Done With Your Personal Taxes? Here’s What to Keep for Your Records

Share this article

What we’ll cover:

  • Tax documents should be saved for at least three years in case you ever need to respond to an IRS inquiry
  • The types of documents you may want to hold on to include previous returns and key financial statements
  • Whichever organization method you use, the goal is to be able to find your records easily when necessary

We know you probably can’t wait to clear all the paperwork and snack wrappers that have piled up on your table while you were doing your personal income taxes. 

Go ahead, toss the wrappers, but save your tax documents. And we don’t mean just shoving everything back into a folder or a shoebox. If you don’t already have a recordkeeping system, now is a good time to start one.

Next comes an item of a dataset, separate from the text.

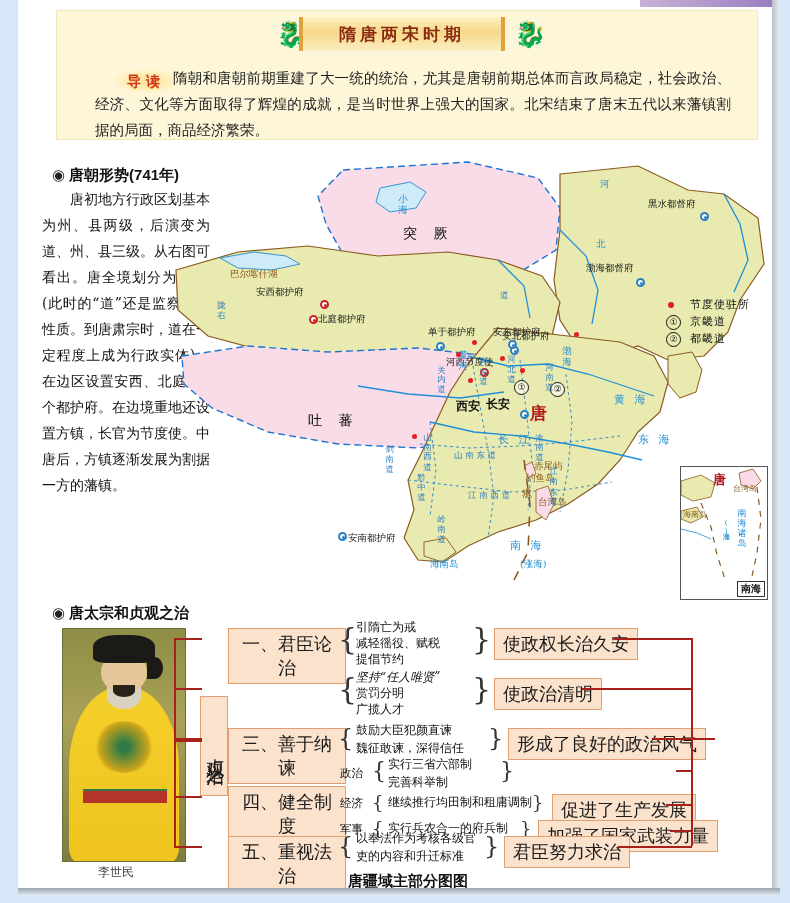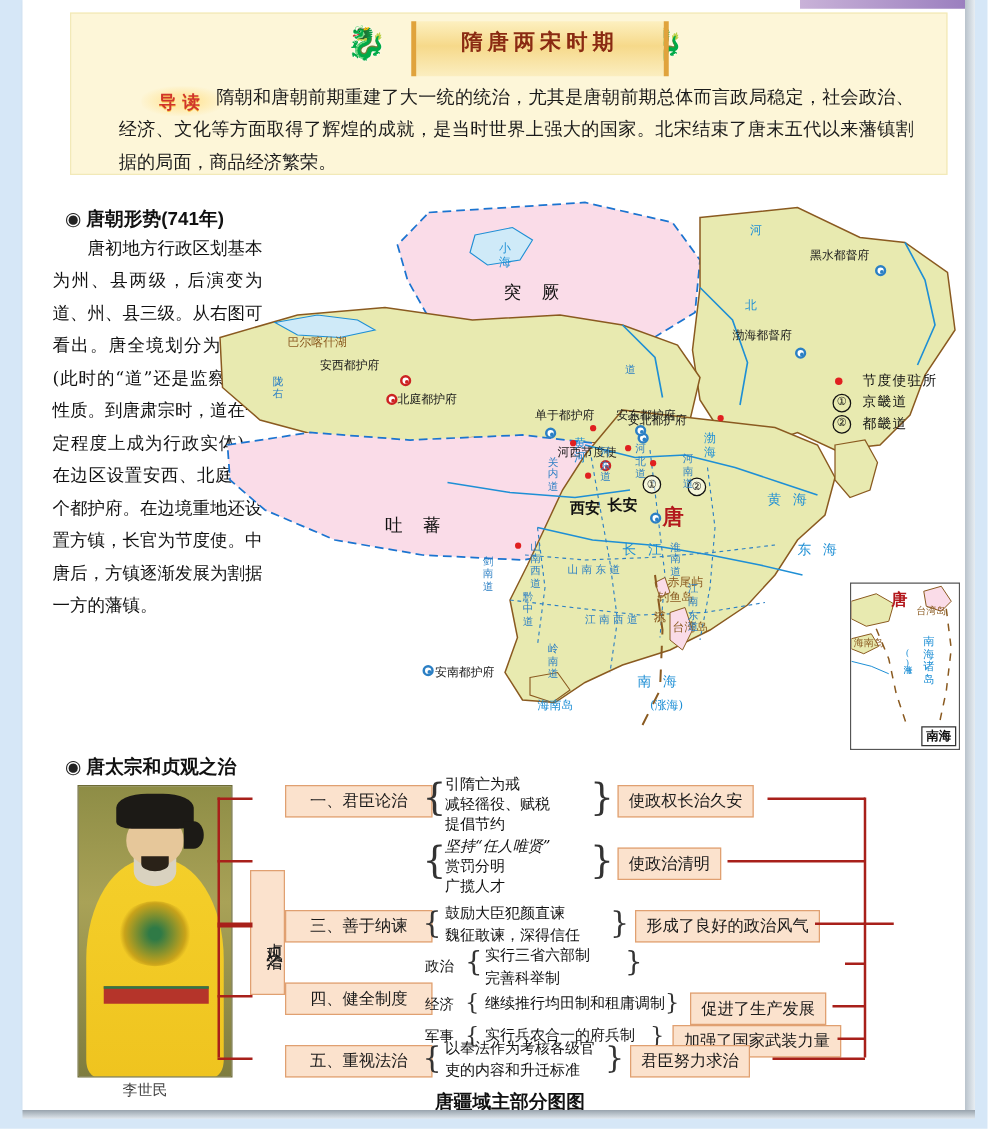"隋唐两宋时期" .banner .scroll { height: 44px -> 34px; left: 62px -> 32px }
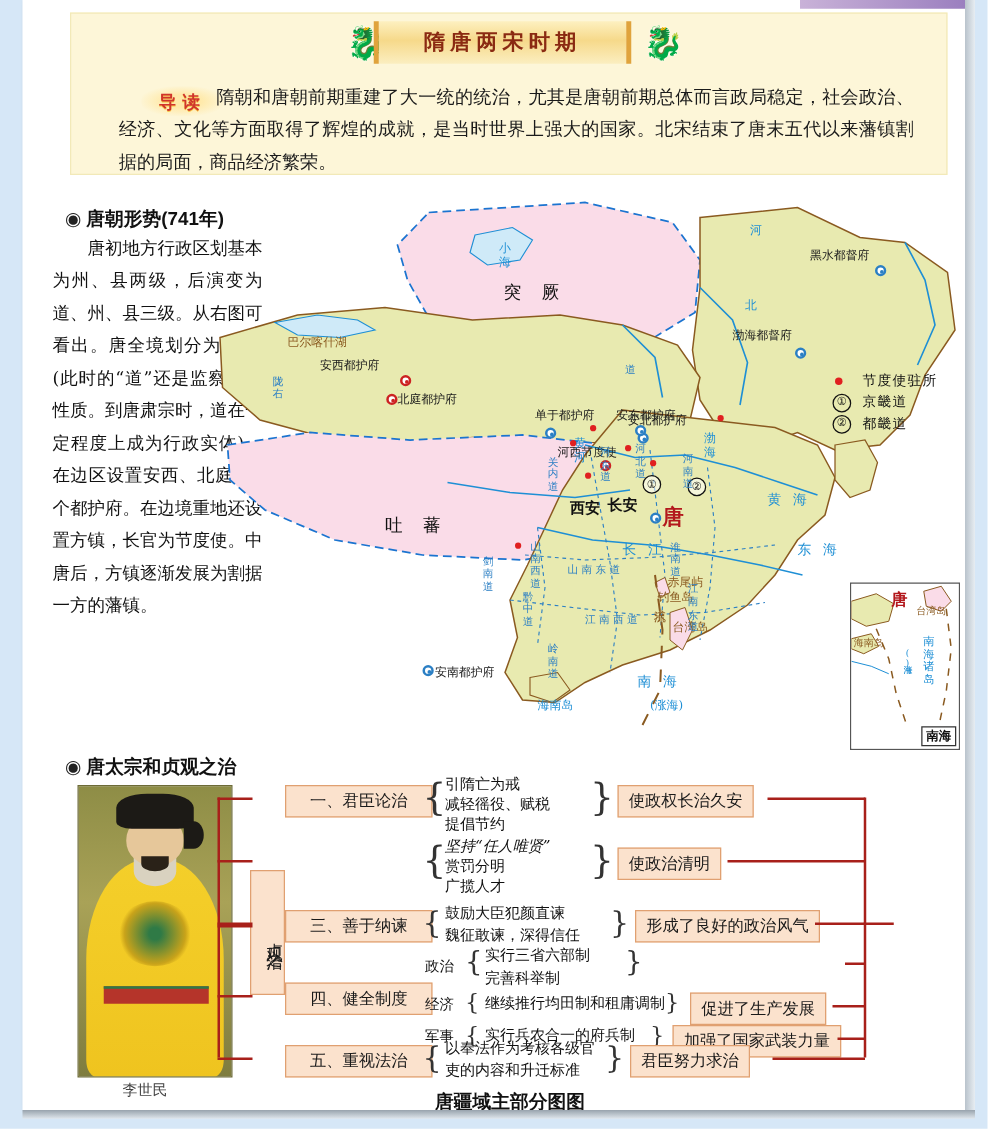"一、君臣论治" .box { font-size: 13px -> 18px }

Keeping your tax records organized can make it easier to find the right documents in case you need to:

But what types of records should you keep and for how long? 

What tax records to keep

The IRS doesn’t provide a definitive list of documents you should keep. And that makes sense given that everyone’s tax situation is different. The IRS generally recommends keeping copies of your tax returns and any documents that support the income, deductions, credits and exemptions that you claim. 

With that in mind, here are some examples of the records you would want to hold on to.

  • Copies of previous and current tax returns: Usually some version of Form 1040 (e.g., the standard form and 1040-SR).
  • Income statements: W-2s, 1099s, K-1s, bank statements, etc. 
  • Investment statements: retirement savings, quarterly brokerage statements, asset sales, etc.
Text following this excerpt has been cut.